You should be used to having to exert a little intellectual rigour in reading the blog, and in having to accommodate our whimsical shiftings of perspective. All splendid mental exercise for the 21st Century. You'll thank me later. Shall we have one of those frightening trench-cutting machines that resemble a giant chain-saw on wheels, just for pure malicious fun?
With puny humans for scale |
Funny you should ask. Art?
This is how I've been coping. With no copies of The Metro, which is a mixed blessing given what a scummy yellow rag it is, and no copies of the MEN either, I am now up to Crossword 173 out of 300 in the Collins Crossword Book I got for my birthday last year. Before working from home about 5 weeks ago I'd only reached number 71. It suddenly came to me yesterday as an epiphany ("A sudden and miraculous revelation (8)") that there must have been different compilers working on the crosswords, given that some I can manage in ten minutes and others take twenty-five. As an example -
"EPITAXY" |
Okay, Art, I'll give you that one**. |
I flatter myself by comparing Conrad to an EG, because an EG is French for "Grey Eminence" which we in This Sceptred Isle would call "The Power Behind The Throne", and I'm not quite that important and influential***. And my hair's white, not grey. And looking a bit shaggy and unkempt at present, too.
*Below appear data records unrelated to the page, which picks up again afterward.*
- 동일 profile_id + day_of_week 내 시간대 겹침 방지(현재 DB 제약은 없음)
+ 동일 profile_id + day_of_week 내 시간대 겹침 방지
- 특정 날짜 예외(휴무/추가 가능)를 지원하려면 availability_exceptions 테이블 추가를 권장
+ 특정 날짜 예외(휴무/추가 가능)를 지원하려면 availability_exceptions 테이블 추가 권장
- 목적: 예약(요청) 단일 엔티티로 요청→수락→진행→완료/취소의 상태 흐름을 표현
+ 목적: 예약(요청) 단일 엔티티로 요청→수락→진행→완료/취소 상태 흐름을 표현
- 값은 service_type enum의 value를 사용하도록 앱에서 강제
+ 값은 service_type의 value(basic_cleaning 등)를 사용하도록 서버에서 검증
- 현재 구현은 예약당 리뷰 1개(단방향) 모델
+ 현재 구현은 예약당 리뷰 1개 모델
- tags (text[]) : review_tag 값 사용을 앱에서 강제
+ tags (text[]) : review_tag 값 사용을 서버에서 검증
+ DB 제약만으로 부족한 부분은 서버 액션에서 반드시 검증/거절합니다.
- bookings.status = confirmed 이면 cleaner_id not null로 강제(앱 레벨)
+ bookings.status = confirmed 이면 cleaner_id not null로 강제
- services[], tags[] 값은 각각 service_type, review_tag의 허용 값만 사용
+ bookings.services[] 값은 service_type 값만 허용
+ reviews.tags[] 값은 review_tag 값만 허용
The archetypal EG. If you're going to be a sinister Machiavellian manipulator and intriguer, you could do worse for a model |
You see, I was pondering on my friend Richard's creation of the fictional Woebetide Islands, off in the Indian Ocean north-east of Madagascar and due west from Zanzibar, and wondered about fleshing out their background a little, as this is what Richard requested. What about, Your Humble Scribe pondered, there being lots of shoreline deposits of that stuff they make perfume from. What's it called again - verdegris?
Alas, no. |
Sic |
Motley, would you like a nice Canuckistanian snack?
Poutine. Close enough. |
"The Wages Of Destruction" By Adam Tooze
Ol' Ad (I can call him that as I've bought the book) has an interesting idea about a "long" Second Unpleasantness, which he has starting in 1936, rather than the traditional 1939. He uses this date as an average because you have the proto-Second Unpleasantness of the Spanish Civil Unpleasantness, which began in 1936, where Nazi Germany and Fascist Italy supplied arms and units to the Nationalists. Art?
A very un-civil affair, frankly |
No doubt Your Humble Scribe has shoehorned a whole library section into a single paragraph here, for which you're welcome.
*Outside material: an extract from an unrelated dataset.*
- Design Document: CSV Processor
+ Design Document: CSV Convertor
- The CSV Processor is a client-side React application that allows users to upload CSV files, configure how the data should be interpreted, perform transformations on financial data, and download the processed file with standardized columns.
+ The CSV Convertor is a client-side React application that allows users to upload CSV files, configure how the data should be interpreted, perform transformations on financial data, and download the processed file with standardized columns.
TWOD is a fascinating read for what went on beneath the propaganda veneer of Nazi Germany, though Conrad has to say it's no lightweight romp you can polish off in a weekend or whilst sitting in an airport departure lounge. Up to Page 283, and the shooting war in Europe is yet to start.
Armoured behemoths of the Italians advance |
Finally -
You may, or may not, be interested in that list of "10 Sci-Fi Films That Nobody Understands" that Your Modest Artisan mentioned earlier this week, and regardless of your position here you are going to - SIT BACK DOWN! - because this IS interesting, it is. Of course, if you prefer, Conrad could always wheel out his 5,000 word monograph on the influence of "Forbidden Planet" on the - ah, you're nodding now. Yes, thought that would persuade you.
These are the films that I'd already seen, and comprehensively understood. "Enjoyed" is going a bit far for some of them, however. Art?
"The Naked Lunch" |
Beyond Lies The Wub |
The Big Giant Head's later manifestation |
I think we'll leave the other three for a later date, you can only take so much cinematic silliness at a time.
* Not quite but almost ashamed to admit this.
** The Zygon masquerading at the Duke Of Forgill, on seeing the Doctor's apparent corpse after mucking about with Zygon technology, quoth: "He underestimated the powers of organic crystallography ..."
*** Though I can still make Tsar Putin cry.